* **WHAT TO WORK ON**: Given these entries, repeat exactly the lines starting with the one that has "width: 286px ->" and going on through the one that has "text-align: right ->", both included, but none of the pictures.

* **DATA**:

────────

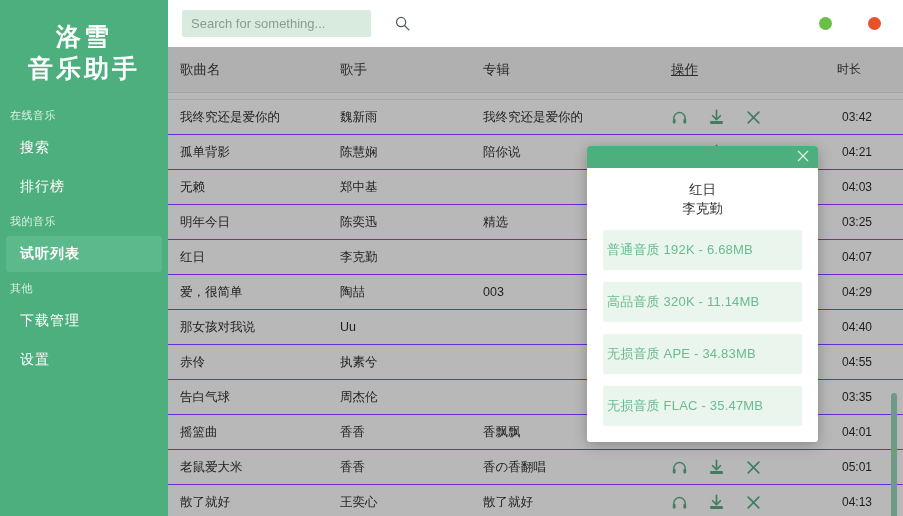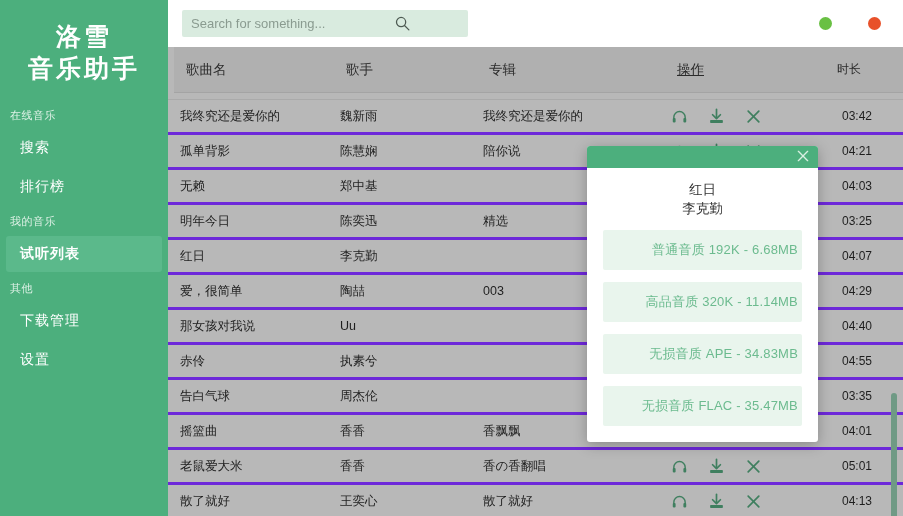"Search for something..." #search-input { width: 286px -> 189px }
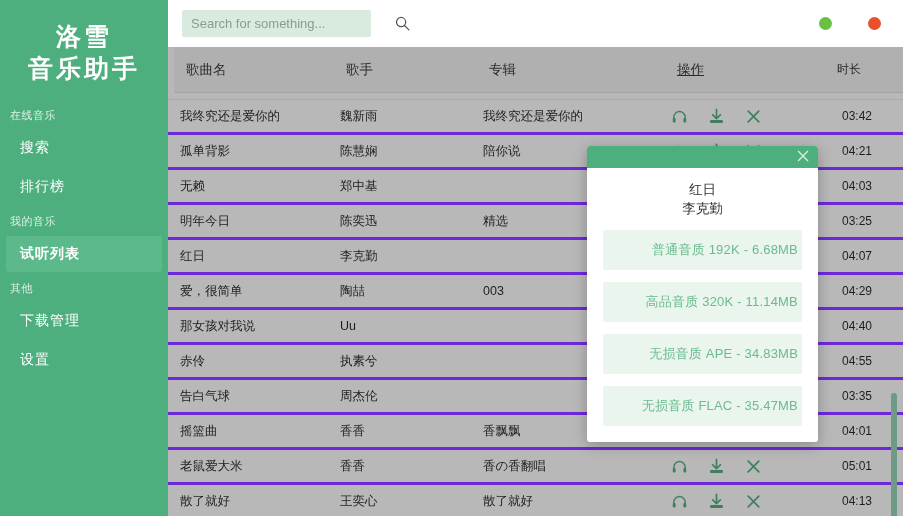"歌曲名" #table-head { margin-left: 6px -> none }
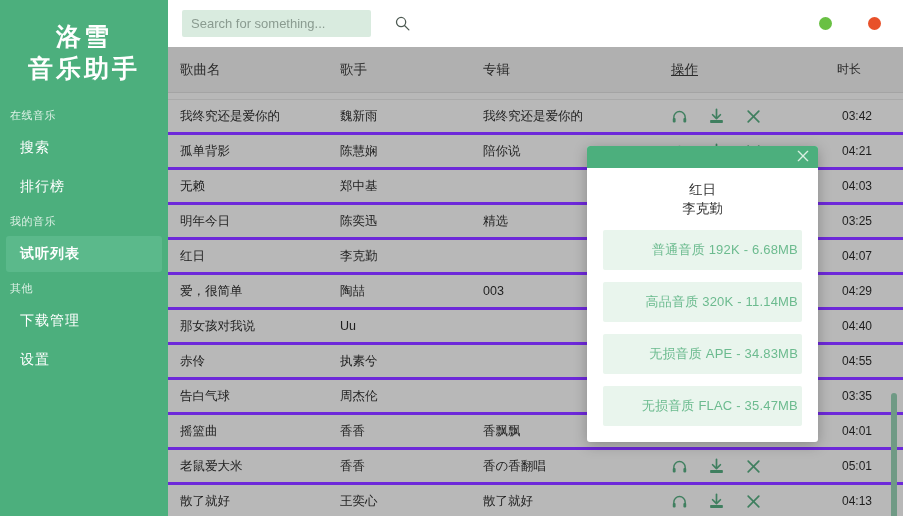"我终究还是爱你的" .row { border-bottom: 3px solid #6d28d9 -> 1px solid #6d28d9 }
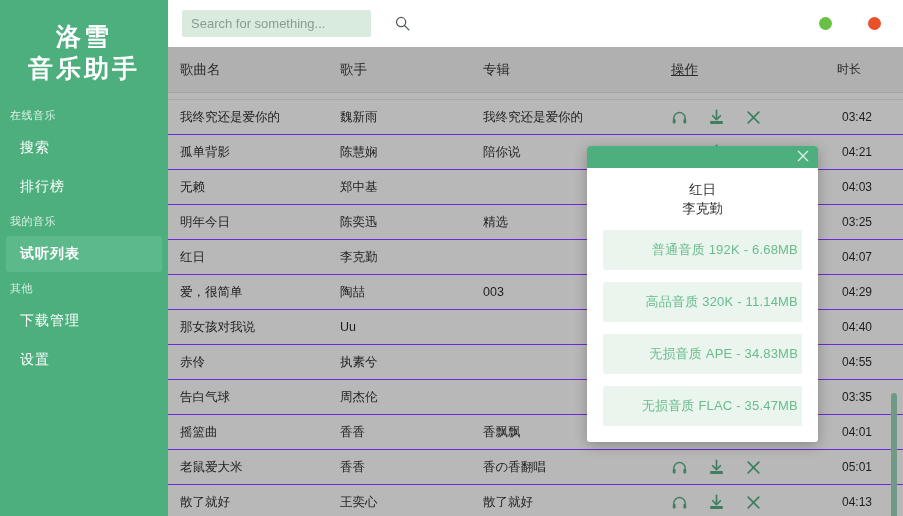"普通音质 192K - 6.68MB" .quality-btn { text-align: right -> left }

────────

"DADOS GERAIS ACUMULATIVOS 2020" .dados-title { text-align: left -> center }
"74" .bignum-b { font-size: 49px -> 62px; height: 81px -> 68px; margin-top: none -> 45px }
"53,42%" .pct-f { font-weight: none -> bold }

────────

* **SOLUTION TO THE PROBLEM**:
"Search for something..." #search-input { width: 286px -> 189px }
"歌曲名" #table-head { margin-left: 6px -> none }
"我终究还是爱你的" .row { border-bottom: 3px solid #6d28d9 -> 1px solid #6d28d9 }
"普通音质 192K - 6.68MB" .quality-btn { text-align: right -> left }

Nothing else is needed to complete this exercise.